Читать «Весенняя река. В поисках молодости» онлайн - страница 27

Антанас Венцлова

— А теперь посмотрим, что вы уже знаете, — сказал ксендз и ткнув тоненькой палочкой в рыжего рябого мальчика, стоявшего под кленом, спросил: — Скажи-ка мне, что такое троица?

— Три бога, — не моргнув глазом ответил рыжий.

— Твоя матушка плохо тебя научила, — чуть покраснев, сказал ксендз. — Вот мне сейчас скажет этот мальчик, — он ткнул палочкой прямо в меня: — Он, без сомнения, знает.

Ну, конечно, я знал! Может, раз сто мне вдалбливала это в голову тетушка. И я, не колеблясь, ответил:

— Един бог в трех особах.

— Хорошо, хорошо, мальчик. Только мы теперь говорим красивее — не в особах, а в лицах. Запомните, детки, в лицах. Ну, повторим теперь все: един бог в трех лицах.

— Един бог в трех лицах, — загудели дети вместе с мамами.

— А как они называются? Кто знает, поднимите руку.

Дети оторопело глазели на ксендза. Поощренный первым успехом, я поднял левую руку. Заметив это, ксендз сказал:

— Только правую поднимайте, детки, не левую. Ну, ну, мальчик… — и он опять ткнул в меня палочкой.

— Отец, сын, — смело ответил я, но вдруг позабыл, что дальше, и никак не мог вспомнить, хоть убей.

— Хорошо, хорошо, — улыбнулся ксендз, — ну, а дальше — кто знает?

Теперь подняла руку веснушчатая, худенькая девочка. Все удивились ее смелости.

— Ну, ну, девица…

— Отец, сын и дух святой, — выпалила девочка и зарделась, как земляника.

— Хорошо, девица, хорошо тебя научила матушка. А теперь, детки, повторим за мной: отец, сын и…

— …дух святой, — загудели ученики и их мамы.

— Мамы пускай не повторяют. Мы теперь говорим с малышами, — сказал ксендз.

На следующий день мама не смогла идти в местечко, и я отправился в путь с Юозукасом Андзюлявичюсом. Юозукас хромой, но тихий и хороший мальчик, мы с ним всегда ладили. Правда, он куда хуже меня разбирался в вопросах веры, и я, топая с ним по уже знакомым тропинкам, втолковывал ему катехизис, за что он угощал меня прошлогодними орехами.

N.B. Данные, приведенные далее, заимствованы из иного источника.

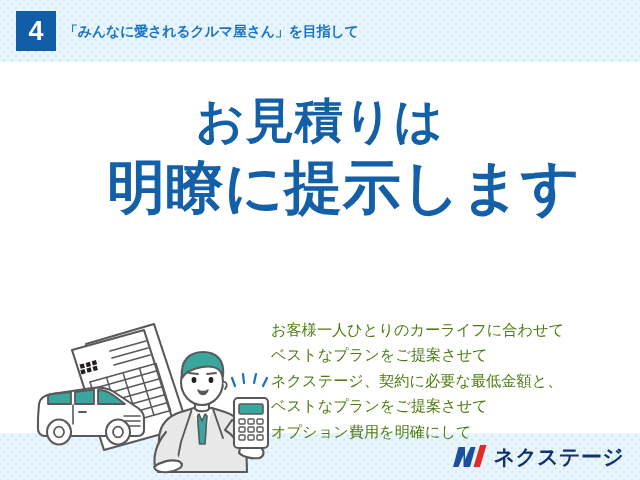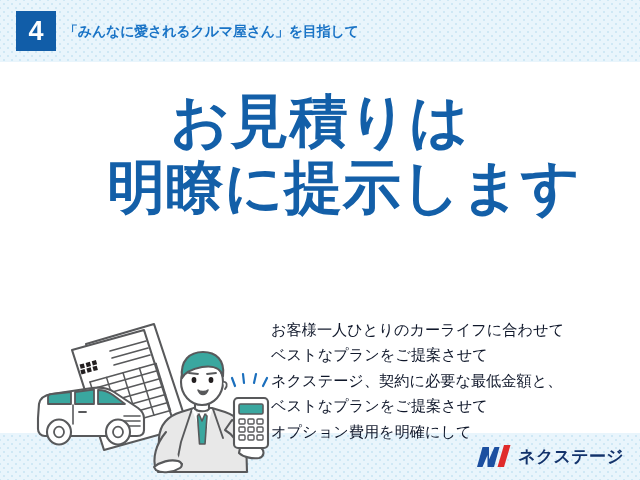--- a/index.html
+++ b/index.html
@@ -89,7 +89,7 @@
     white-space: nowrap;
   }
   #headline-line1 {
-    font-size: 58px;
+    font-size: 48px;
     line-height: 66px;
   }
   #headline-line2 {

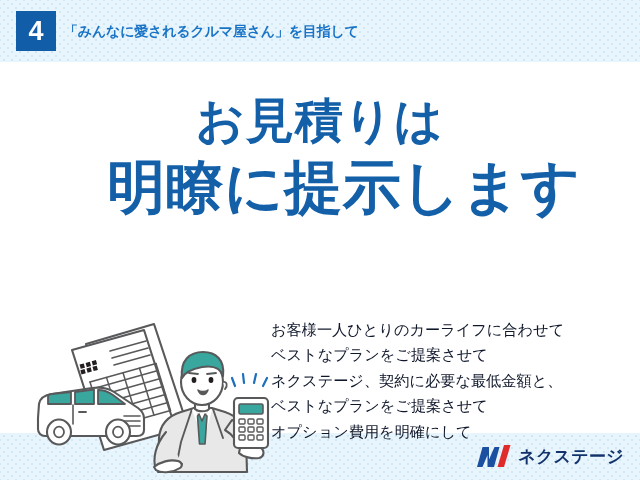--- a/index.html
+++ b/index.html
@@ -105,7 +105,7 @@
     left: 271px;
     top: 255px;
     width: 360px;
-    color: #0f172a;
+    color: #4d7c0f;
     font-size: 15.2px;
     line-height: 25.4px;
     letter-spacing: 0px;

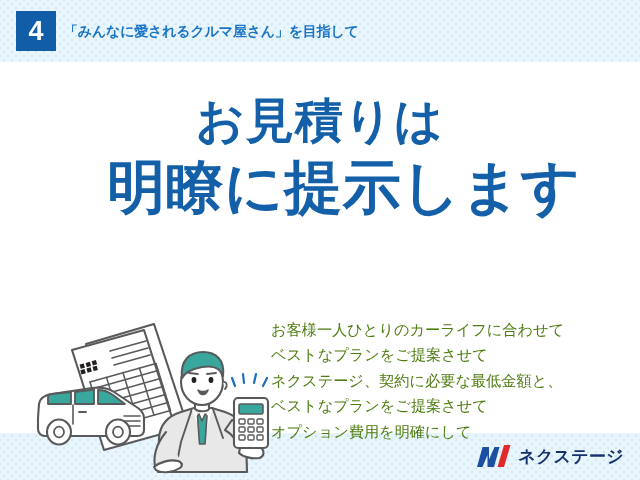--- a/index.html
+++ b/index.html
@@ -150,7 +150,7 @@
     display: block;
   }
   #logo-text {
-    font-size: 17px;
+    font-size: 21px;
     font-weight: bold;
     color: #12326b;
     letter-spacing: 0.3px;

Ученье шло без особых приключений. Если погода хорошая — мы занимались под деревьями во дворе, если заладит дождь — сидели в костеле. Внутри звонче, чем на дворе, гремел голос ксендза, и мы даже дышать боялись — до того все было слышно.

Приближалось время исповеди и причастия. Это уже куда серьезнее и страшнее.

Ксендз объяснил нам, как считать свои грехи, как вести себя у исповедальни. Он даже репетировал: сядет в исповедальню, а мы по одному подходим к окошку, крестимся, ладонью или шапкой закрываемся от костела, чтоб те, кому не надо, не слышали наших грехов. Однако мы должны были рассказывать ксендзу вымышленные грехи, так как это — он несколько раз подчеркнул — всего лишь проба, репетиция. Не знаю, как другие, но мне становилось все больше не по себе — ведь я знал, что приближается час настоящей исповеди, когда придется исполнить страшный, неприятный долг — исповедаться в своих грехах.

Как только ксендз возвестил, что в следующую субботу мы пойдем уже к настоящей исповеди, меня охватило беспокойство. Я хорошо знал, что не сказать про какой-нибудь грешок и утаить его — само по себе смертный грех, и если вдруг умрешь с таким грехом на совести, то угодишь прямо в ад, где, как объяснял молодой ксендз, веки вечные слышится плач и скрежет зубовный. А тетушка твердила, что там черти тыкают вилами души нехороших людей, варят их в смоле, поджаривают на сковородах, что бесы там скачут от радости, испуская из пасти горящую и зловонную серу. Еще больше укрепилось все это во мне, когда я глядел в полутьме костела на страшные картины, где изображен был Христос, окровавленный, измученный, влачащий невыносимо тяжелый крест, — и все это за наши грехи! А что я скажу ксендзу, когда приду к исповеди? Не умолчу ли о своих страшных деяниях? Я считал себя великим грешником и чувствовал, как грехи отягощают мою душу.